Below are the entries; give again exactly the lines from the one mentioning "- conda create -n metaicl python=3.8" through the one mentioning "need to first", inclusive.

Working data below:

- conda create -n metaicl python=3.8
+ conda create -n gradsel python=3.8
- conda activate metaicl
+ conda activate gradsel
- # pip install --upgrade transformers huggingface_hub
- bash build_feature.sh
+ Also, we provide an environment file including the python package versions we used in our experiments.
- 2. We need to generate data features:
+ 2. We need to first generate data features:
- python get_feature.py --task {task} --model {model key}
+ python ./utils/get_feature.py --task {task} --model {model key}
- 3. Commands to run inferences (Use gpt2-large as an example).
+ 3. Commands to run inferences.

End of Working data.
Working data below:

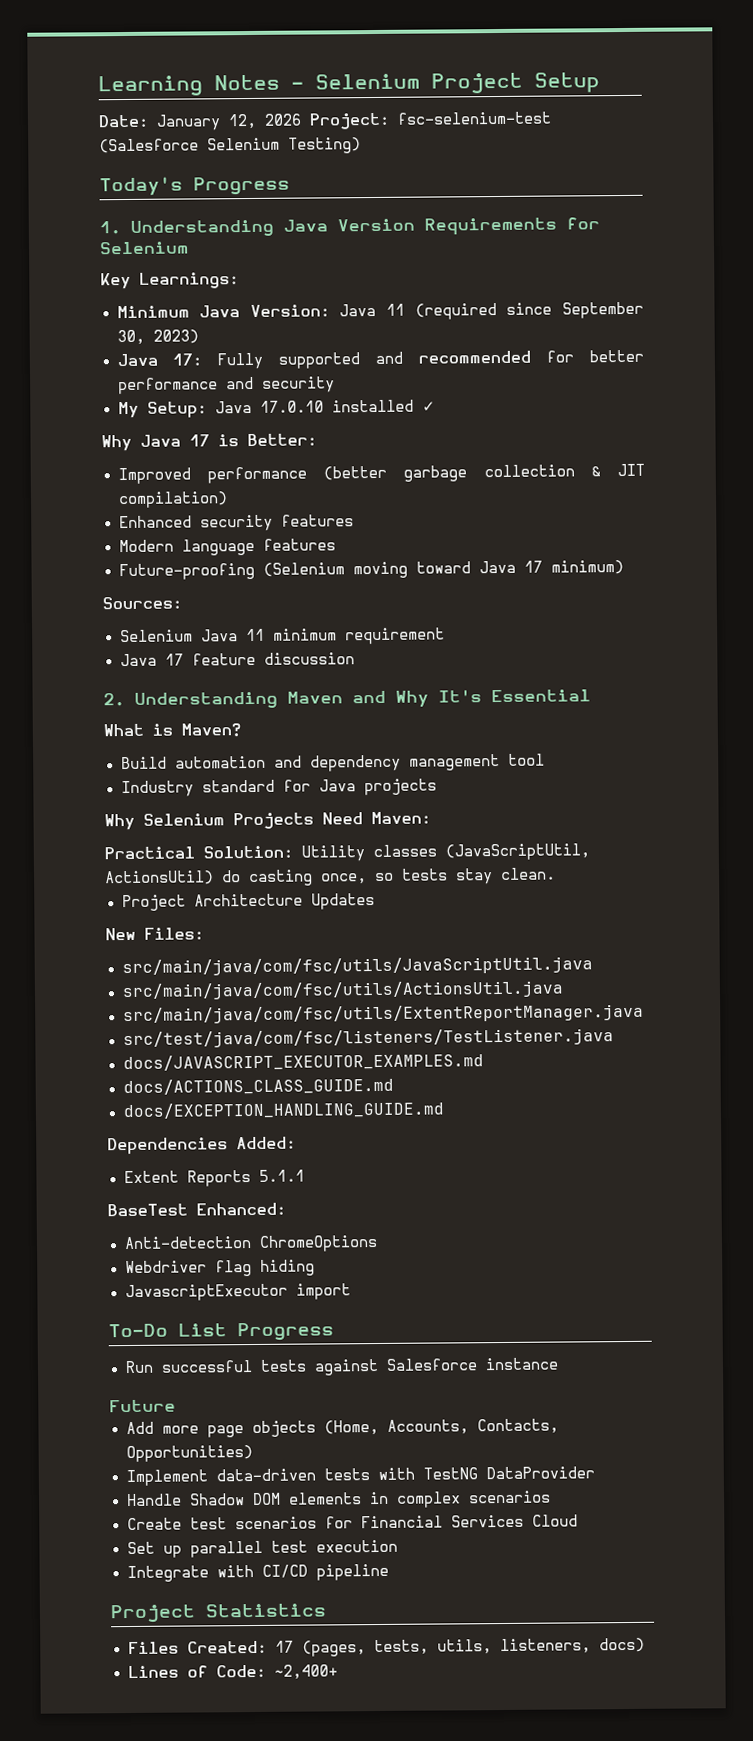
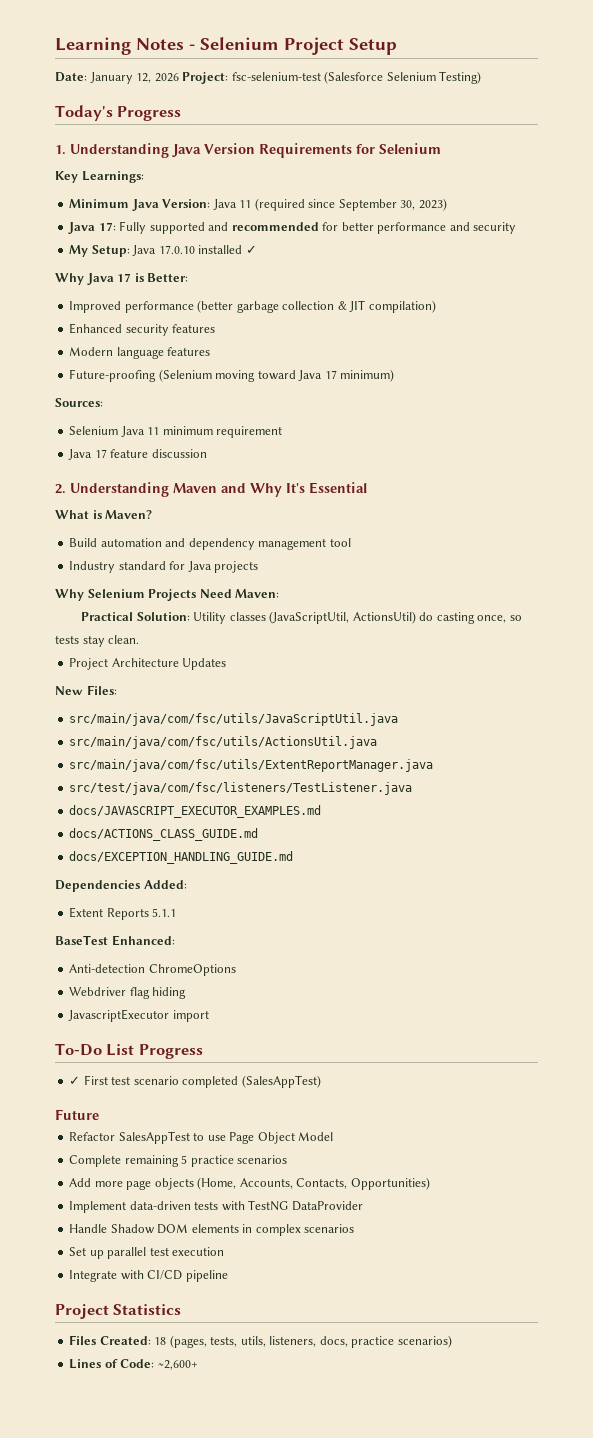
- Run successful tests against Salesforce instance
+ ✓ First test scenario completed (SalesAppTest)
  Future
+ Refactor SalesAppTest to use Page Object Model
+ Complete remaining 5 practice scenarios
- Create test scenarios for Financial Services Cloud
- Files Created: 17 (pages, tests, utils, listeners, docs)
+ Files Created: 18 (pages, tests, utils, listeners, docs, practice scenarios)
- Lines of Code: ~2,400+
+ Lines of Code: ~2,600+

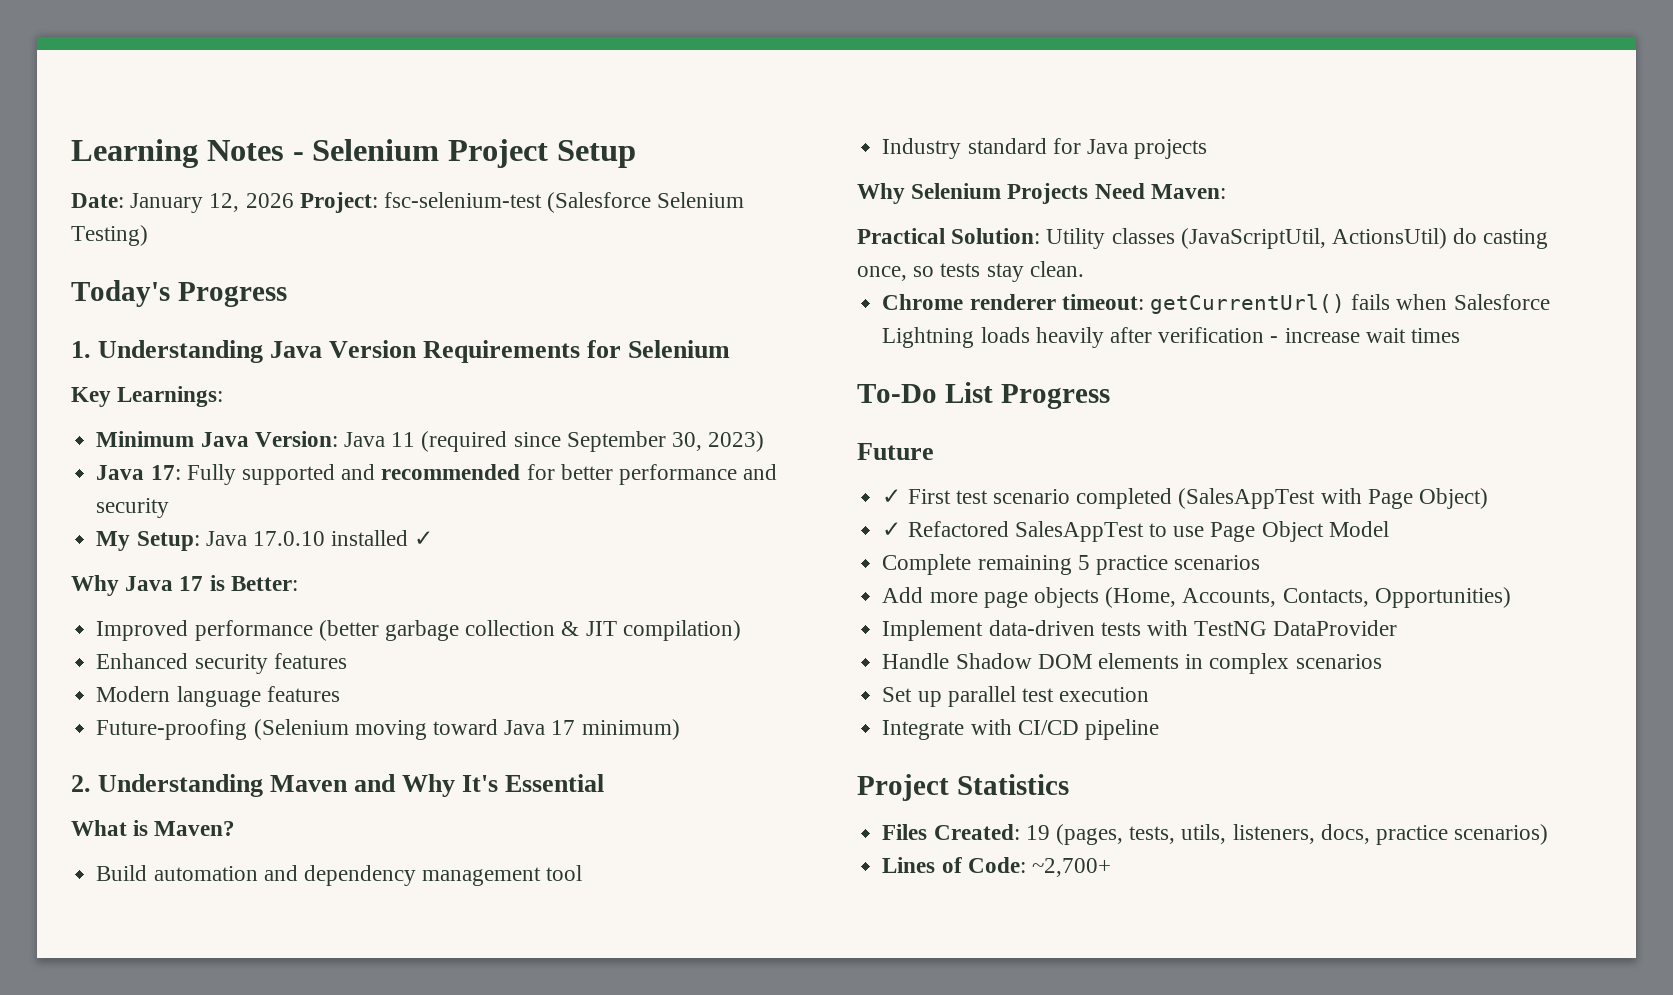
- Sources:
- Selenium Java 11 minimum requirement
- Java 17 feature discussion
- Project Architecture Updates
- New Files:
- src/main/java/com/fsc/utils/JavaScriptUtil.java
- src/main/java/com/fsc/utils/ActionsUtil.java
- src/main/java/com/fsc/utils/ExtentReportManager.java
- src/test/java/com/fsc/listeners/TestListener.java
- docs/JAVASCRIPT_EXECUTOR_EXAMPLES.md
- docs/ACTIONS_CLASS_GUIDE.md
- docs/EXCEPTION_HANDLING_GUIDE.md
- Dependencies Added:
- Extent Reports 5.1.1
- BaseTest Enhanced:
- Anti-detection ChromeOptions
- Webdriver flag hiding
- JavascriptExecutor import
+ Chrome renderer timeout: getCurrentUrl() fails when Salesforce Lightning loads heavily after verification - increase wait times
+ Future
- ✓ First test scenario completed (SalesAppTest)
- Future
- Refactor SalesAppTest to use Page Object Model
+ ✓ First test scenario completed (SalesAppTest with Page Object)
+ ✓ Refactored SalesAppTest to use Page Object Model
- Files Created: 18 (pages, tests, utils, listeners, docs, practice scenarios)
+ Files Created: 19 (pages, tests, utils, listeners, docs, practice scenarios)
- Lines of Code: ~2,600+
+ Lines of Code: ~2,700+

End of Working data.

§ Expected answer:
- conda create -n metaicl python=3.8
+ conda create -n gradsel python=3.8
- conda activate metaicl
+ conda activate gradsel
- # pip install --upgrade transformers huggingface_hub
- bash build_feature.sh
+ Also, we provide an environment file including the python package versions we used in our experiments.
- 2. We need to generate data features:
+ 2. We need to first generate data features:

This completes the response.